Records contained in a dataset:
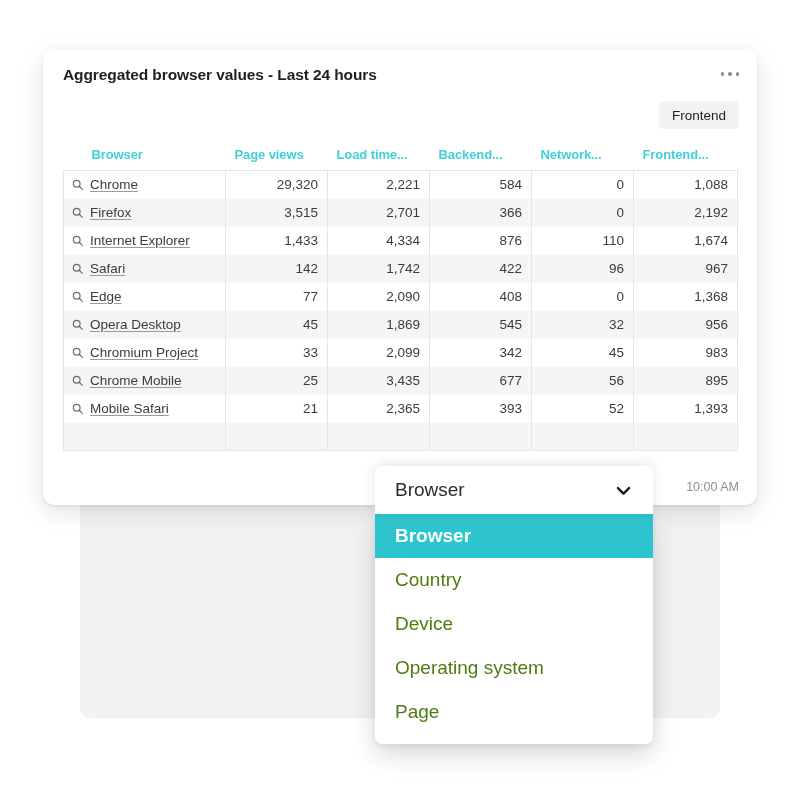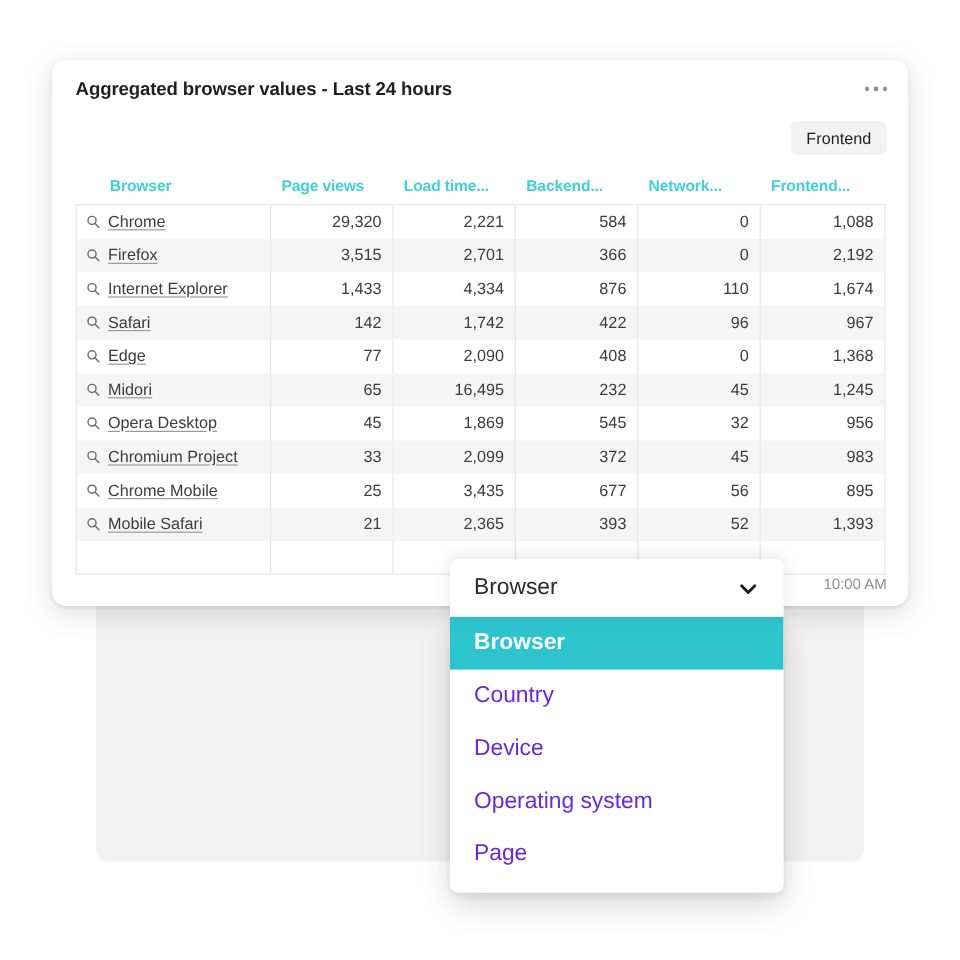--- a/index.html
+++ b/index.html
@@ -205,21 +205,21 @@
     position: relative;
     z-index: 1;
     overflow: hidden;
   }
   .dd-item {
     height: 44px;
     display: flex;
     align-items: center;
     padding: 0 20px;
     font-size: 19px;
-    color: #6d28d9;
+    color: #4d7c0f;
     cursor: pointer;
   }
   .dd-item.selected {
     background: #2ec4ce;
     color: #ffffff;
     font-weight: bold;
   }
 </style>
 </head>
 <body>
@@ -353,38 +353,20 @@
             </tr>
             <tr>
               <td class="col-browser">
                 <span class="cellname">
                   <span>
                     <svg class="magnifier" viewBox="0 0 24 24" fill="none" stroke="currentColor" stroke-width="2.2" stroke-linecap="round">
                       <circle cx="10.5" cy="10.5" r="6.2"></circle>
                       <line x1="15.2" y1="15.2" x2="21" y2="21"></line>
                     </svg>
                   </span>
-                  <span class="bname">Midori</span>
-                </span>
-              </td>
-              <td>65</td>
-              <td>16,495</td>
-              <td>232</td>
-              <td>45</td>
-              <td>1,245</td>
-            </tr>
-            <tr>
-              <td class="col-browser">
-                <span class="cellname">
-                  <span>
-                    <svg class="magnifier" viewBox="0 0 24 24" fill="none" stroke="currentColor" stroke-width="2.2" stroke-linecap="round">
-                      <circle cx="10.5" cy="10.5" r="6.2"></circle>
-                      <line x1="15.2" y1="15.2" x2="21" y2="21"></line>
-                    </svg>
-                  </span>
                   <span class="bname">Opera Desktop</span>
                 </span>
               </td>
               <td>45</td>
               <td>1,869</td>
               <td>545</td>
               <td>32</td>
               <td>956</td>
             </tr>
             <tr>
@@ -394,21 +376,21 @@
                     <svg class="magnifier" viewBox="0 0 24 24" fill="none" stroke="currentColor" stroke-width="2.2" stroke-linecap="round">
                       <circle cx="10.5" cy="10.5" r="6.2"></circle>
                       <line x1="15.2" y1="15.2" x2="21" y2="21"></line>
                     </svg>
                   </span>
                   <span class="bname">Chromium Project</span>
                 </span>
               </td>
               <td>33</td>
               <td>2,099</td>
-              <td>372</td>
+              <td>342</td>
               <td>45</td>
               <td>983</td>
             </tr>
             <tr>
               <td class="col-browser">
                 <span class="cellname">
                   <span>
                     <svg class="magnifier" viewBox="0 0 24 24" fill="none" stroke="currentColor" stroke-width="2.2" stroke-linecap="round">
                       <circle cx="10.5" cy="10.5" r="6.2"></circle>
                       <line x1="15.2" y1="15.2" x2="21" y2="21"></line>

Problem description:
Repeat the records exactly but leave out the images.

Solution to this exercise:
--- a/index.html
+++ b/index.html
@@ -205,21 +205,21 @@
     position: relative;
     z-index: 1;
     overflow: hidden;
   }
   .dd-item {
     height: 44px;
     display: flex;
     align-items: center;
     padding: 0 20px;
     font-size: 19px;
-    color: #6d28d9;
+    color: #4d7c0f;
     cursor: pointer;
   }
   .dd-item.selected {
     background: #2ec4ce;
     color: #ffffff;
     font-weight: bold;
   }
 </style>
 </head>
 <body>
@@ -353,38 +353,20 @@
             </tr>
             <tr>
               <td class="col-browser">
                 <span class="cellname">
                   <span>
                     <svg class="magnifier" viewBox="0 0 24 24" fill="none" stroke="currentColor" stroke-width="2.2" stroke-linecap="round">
                       <circle cx="10.5" cy="10.5" r="6.2"></circle>
                       <line x1="15.2" y1="15.2" x2="21" y2="21"></line>
                     </svg>
                   </span>
-                  <span class="bname">Midori</span>
-                </span>
-              </td>
-              <td>65</td>
-              <td>16,495</td>
-              <td>232</td>
-              <td>45</td>
-              <td>1,245</td>
-            </tr>
-            <tr>
-              <td class="col-browser">
-                <span class="cellname">
-                  <span>
-                    <svg class="magnifier" viewBox="0 0 24 24" fill="none" stroke="currentColor" stroke-width="2.2" stroke-linecap="round">
-                      <circle cx="10.5" cy="10.5" r="6.2"></circle>
-                      <line x1="15.2" y1="15.2" x2="21" y2="21"></line>
-                    </svg>
-                  </span>
                   <span class="bname">Opera Desktop</span>
                 </span>
               </td>
               <td>45</td>
               <td>1,869</td>
               <td>545</td>
               <td>32</td>
               <td>956</td>
             </tr>
             <tr>
@@ -394,21 +376,21 @@
                     <svg class="magnifier" viewBox="0 0 24 24" fill="none" stroke="currentColor" stroke-width="2.2" stroke-linecap="round">
                       <circle cx="10.5" cy="10.5" r="6.2"></circle>
                       <line x1="15.2" y1="15.2" x2="21" y2="21"></line>
                     </svg>
                   </span>
                   <span class="bname">Chromium Project</span>
                 </span>
               </td>
               <td>33</td>
               <td>2,099</td>
-              <td>372</td>
+              <td>342</td>
               <td>45</td>
               <td>983</td>
             </tr>
             <tr>
               <td class="col-browser">
                 <span class="cellname">
                   <span>
                     <svg class="magnifier" viewBox="0 0 24 24" fill="none" stroke="currentColor" stroke-width="2.2" stroke-linecap="round">
                       <circle cx="10.5" cy="10.5" r="6.2"></circle>
                       <line x1="15.2" y1="15.2" x2="21" y2="21"></line>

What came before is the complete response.